Information given.
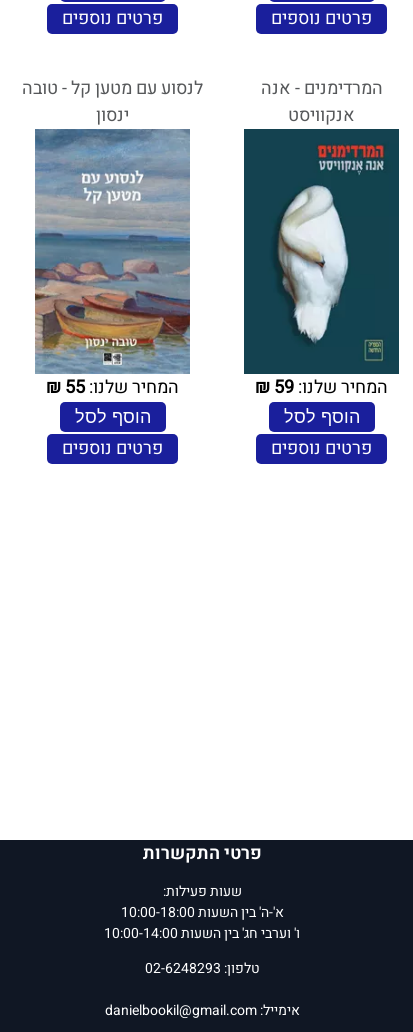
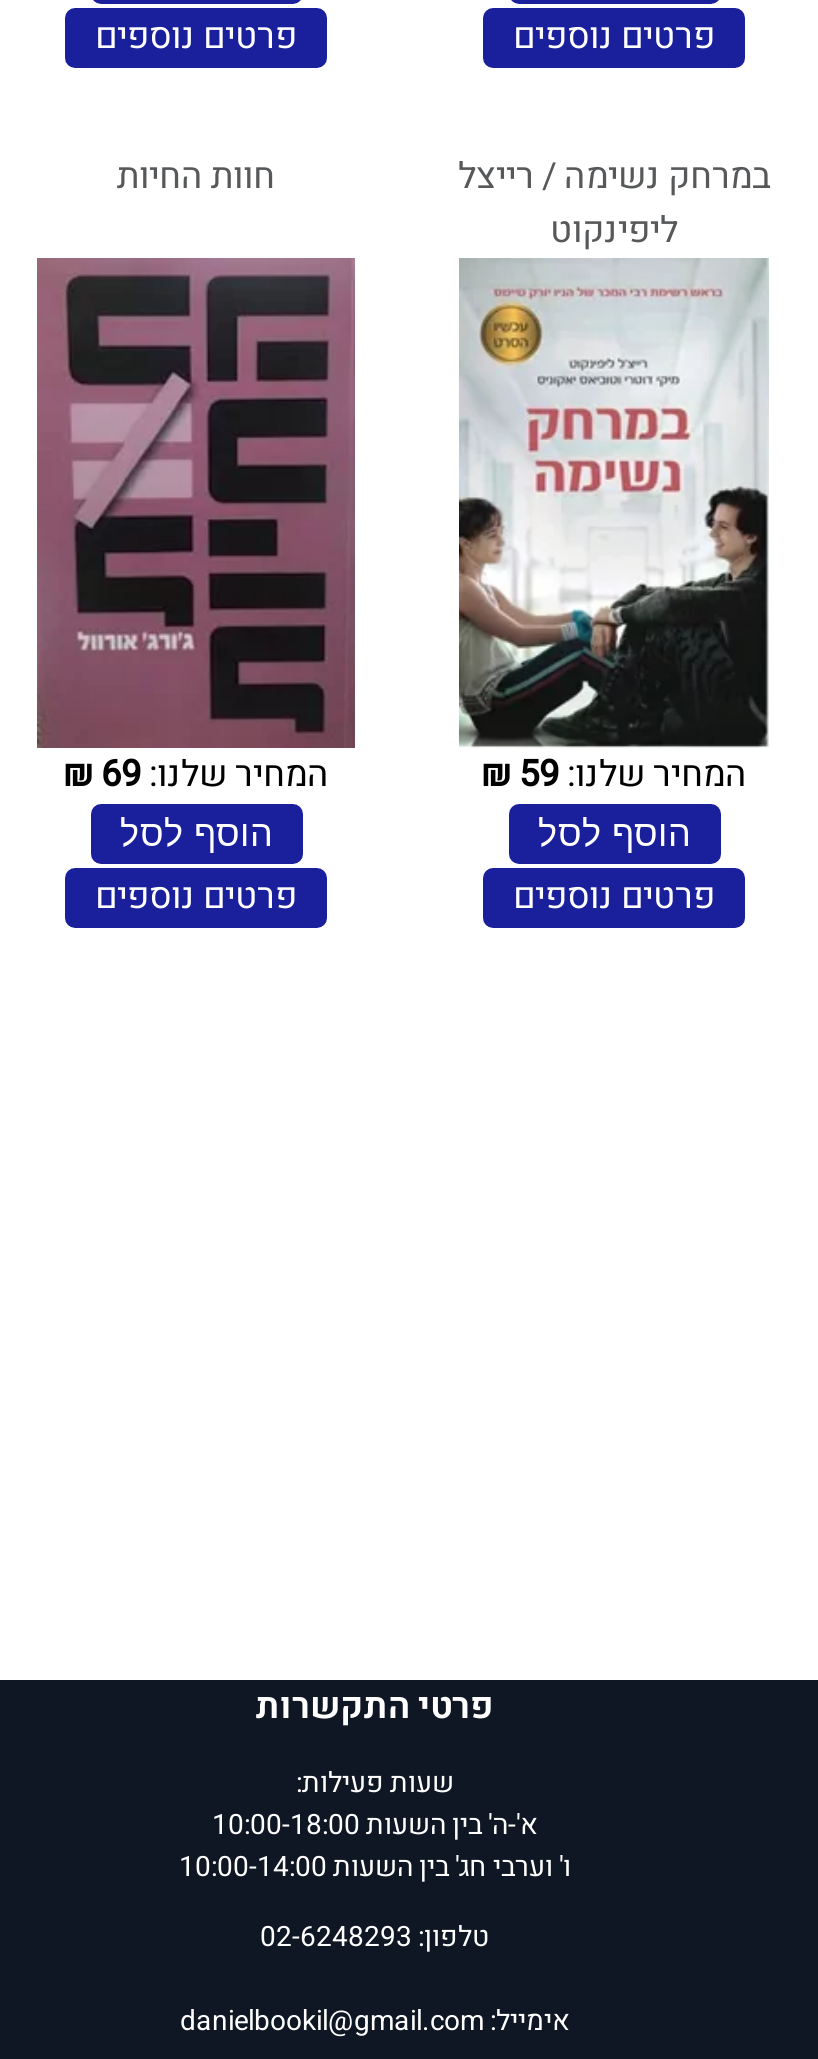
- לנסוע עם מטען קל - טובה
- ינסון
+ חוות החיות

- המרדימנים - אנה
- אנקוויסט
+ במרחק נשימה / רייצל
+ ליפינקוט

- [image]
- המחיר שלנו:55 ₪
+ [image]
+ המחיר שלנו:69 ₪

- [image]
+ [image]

Work instruction. Return all the data exactly, pictures omitted.

Task answer.
- לנסוע עם מטען קל - טובה
- ינסון
+ חוות החיות

- המרדימנים - אנה
- אנקוויסט
+ במרחק נשימה / רייצל
+ ליפינקוט

- [image]
- המחיר שלנו:55 ₪
+ [image]
+ המחיר שלנו:69 ₪

- [image]
+ [image]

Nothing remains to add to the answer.